Sea Kayak Navigation: natural ranges and pre-plotted LOPs


In a previous post, we talked about Lines Of Position and about two kinds of LOPs: the shoreline, and compass bearings taken from recognizable landmarks.

But sometimes we just don’t want to break our paddling flow to stop and take compass bearings. And sometimes exuberant waves make shooting and transferring bearings onto a chart that’s bouncing off the trampoline of a sprayskirt deck rather like working on a crossword while riding a Tilt-A-Whirl. At such times, it would be great to have “self-shooting” LOPs. Happily, these exist: they’re called ranges*. They come in two flavours: artificial ranges, which kayakers generally avoid, and natural ranges, which we embrace like the tree-huggers we are.

* Or “transits” if you’re British. They do have a strange habit of coming up with odd new words for things when there are already perfect serviceable ones in English. See truck/lorry, glasses/spectacles, trash can/dustbin, etc.

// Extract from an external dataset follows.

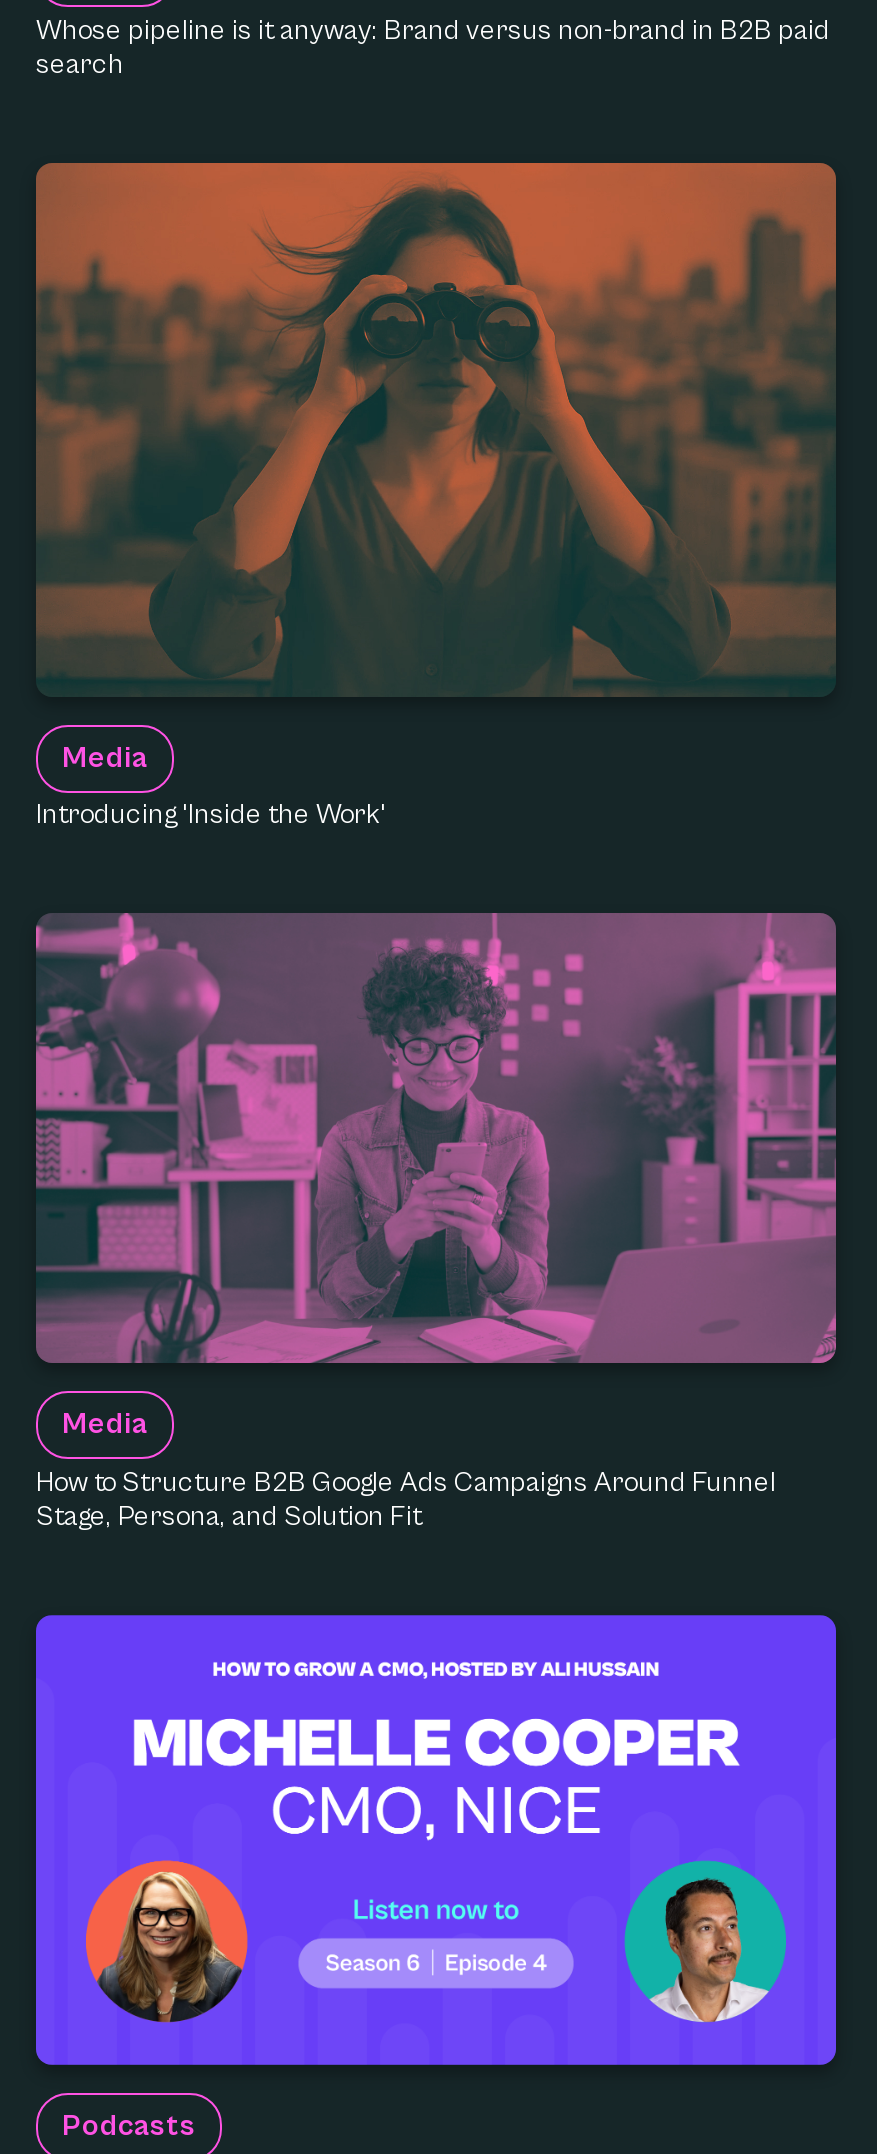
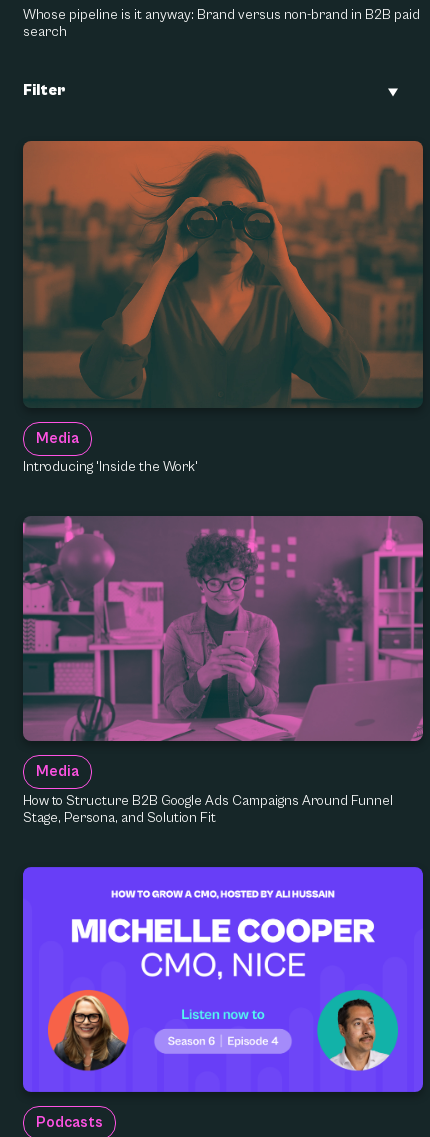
+ Filter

Read more: Sea Kayak Navigation: natural ranges and pre-plotted LOPs

Artificial ranges are often erected along narrow channels and tricky harbour approaches for the benefit of bigger boats. They’re typically a pair of brightly-coloured trapezoids mounted on frame towers a few hundred metres apart. When the captain of a ship sees them lined up, one directly above the other, it tells them they’re in deep water, in the centre of the marine traffic lane, right where they want to be. When the captain of a kayak sees the same thing, it tells them they’re in deep doo-doo, in the centre of the marine traffic lane, right where they don’t want to be. At best a kayaker may acquire an expensive ticket for interfering with bigger boats; at worst they might be pureed in the prop of an overtaking freighter. So take advantage of your kayak’s much shallower draft and hug the sides of any such vessel traffic lanes you must follow. (But also remember that the wake from big boats will get steeper and more spilly in the shallows.)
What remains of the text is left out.